Your assignment: Among the lines below, return each one that contains the word "marked".

(Change detection data)
>>>>

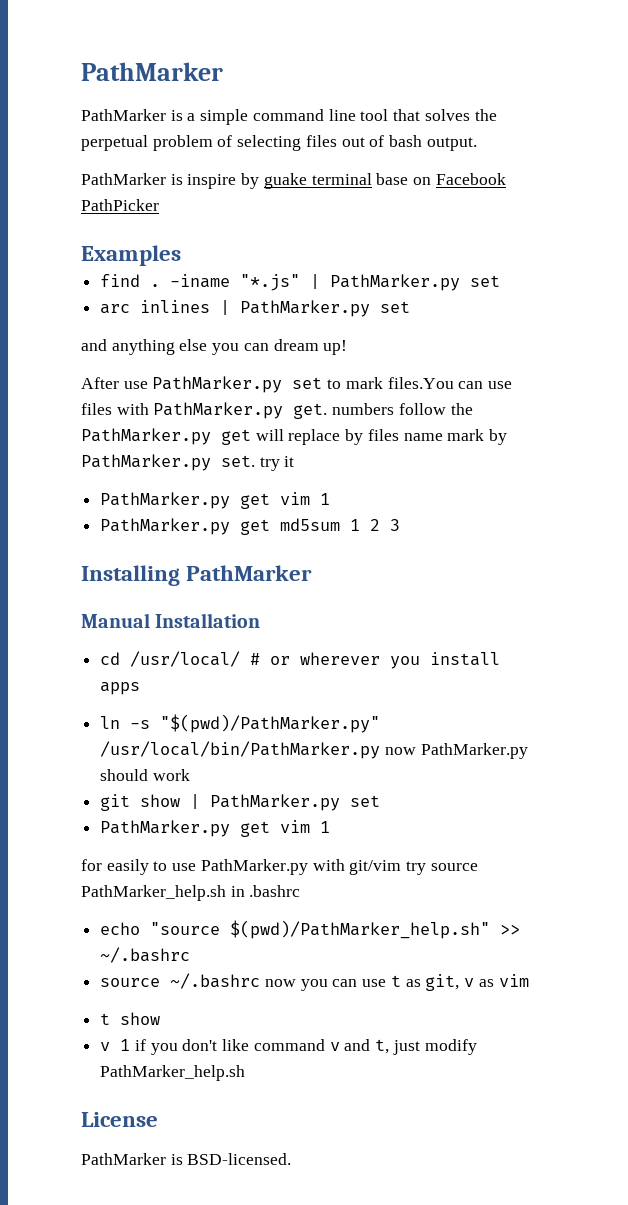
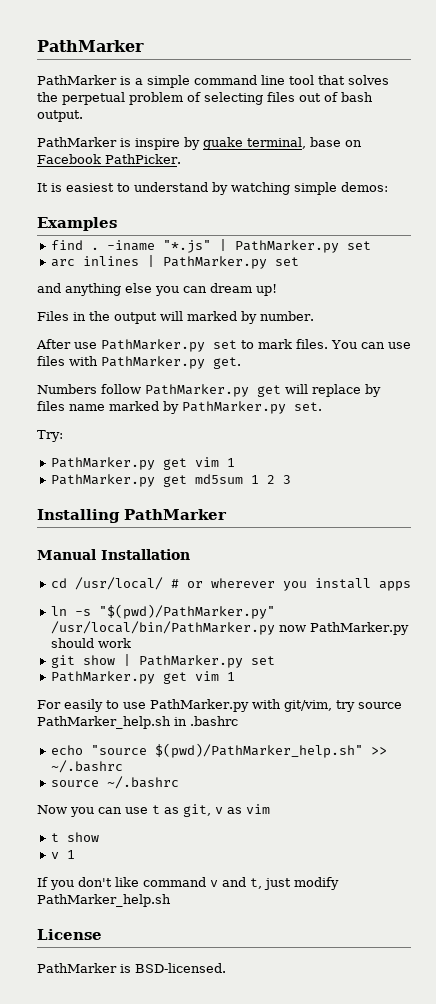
[311,173,372,185] terminal -> [247,137,306,149] terminal,
[81,199,159,211] PathPicker -> [105,154,181,164] [37,182,388,195] PathPicker. // It is easiest to understand by watching simple demos:
(348, 347) none -> [37,311,314,324] // Files in the output will marked by number.
[387,377,454,389] files.You -> [296,339,357,349] files. You
[332,403,473,415] numbers follow the -> [37,384,141,394] // Numbers follow
[447,429,485,441] mark -> [109,401,159,411] marked
[259,456,295,471] try it -> [37,430,63,442] // Try:
[81,859,102,871] for -> [37,700,61,709] For
[349,860,402,875] git/vim -> [283,700,332,712] git/vim,
[264,979,296,987] now -> [37,805,67,814] // Now
[134,1039,146,1051] if -> [37,877,48,887] // If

<<<<

Written solution:
(348, 347) none -> [37,311,314,324] // Files in the output will marked by number.
[447,429,485,441] mark -> [109,401,159,411] marked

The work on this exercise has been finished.